Small Circuits Revival (14): Electronic Dog Whistle

February 5, 2020 | 09:20

Electronic Dog Whistle

idea: Elex Team

Ultrasonic dog whistles are used in situations where the owner would like to give commands to the dog, and that will only be heard by the dog – for example for training purposes.

The circuit described here can, however, also be used in ‘reverse’: to scare off aggressive, unleashed dogs – this is because the circuit generates a very loud sound that nearby dogs definitely find unpleasant.

The circuit is simplicity itself, see Figure 1.

 
Figure 1.

Transistors T3 and T4 together form a classical astable multivibrator (call it a free-running oscillator) with a frequency of about 21 kHz (with the component values as indicated). Because of the completely symmetric design, the circuit generates a nice symmetric square wave. Diodes D1 and D2 prevent the circuit from generating a lot of audible noise in addition to the desired ultrasonic square wave.

The 21-kHz square wave is substantially amplified by the two push-pull output stages (T1/T2 and T5/T6) and drives the piezo tweeter LS1.

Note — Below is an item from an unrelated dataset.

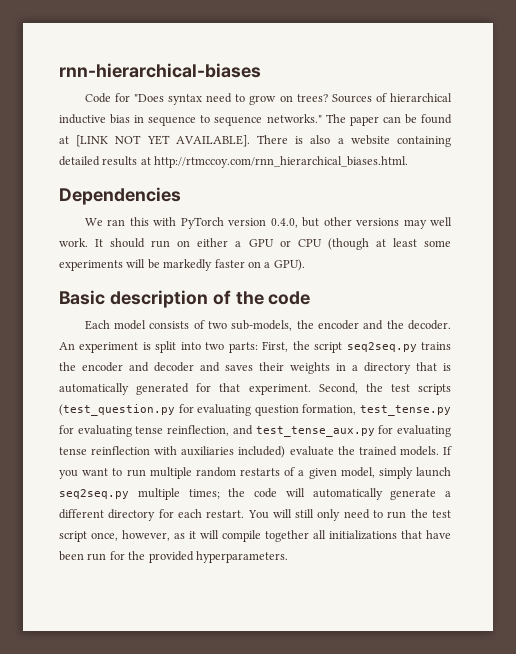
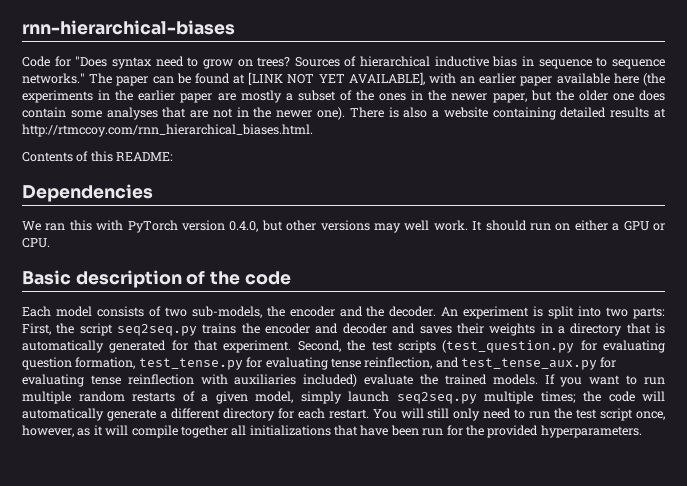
[175,135,250,147] AVAILABLE]. -> [348,72,665,86] [22,90,666,103] [22,107,345,120] AVAILABLE], with an earlier paper available here (the experiments in the earlier paper are mostly a subset of the ones in the newer paper, but the older one does contain some analyses that are not in the newer one).
(409, 162) none -> [22,151,174,162] // Contents of this README:
[297,238,451,250] [59,259,305,271] CPU (though at least some experiments will be markedly faster on a GPU). -> [22,238,50,248] CPU.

The original design used a Monacor type KSN1001A (or equivalent) for the tweeter; if you look around on the Internet you will find plenty of ‘modern’ variants.

The circuit was designed to be powered from a 9V ‘block’ battery (PP3 / 6LR22). Finally, a word of warning: because of the large sound volume produced you should not use the circuit in the close proximity of sensitive dog ears – unless you are attacked, of course.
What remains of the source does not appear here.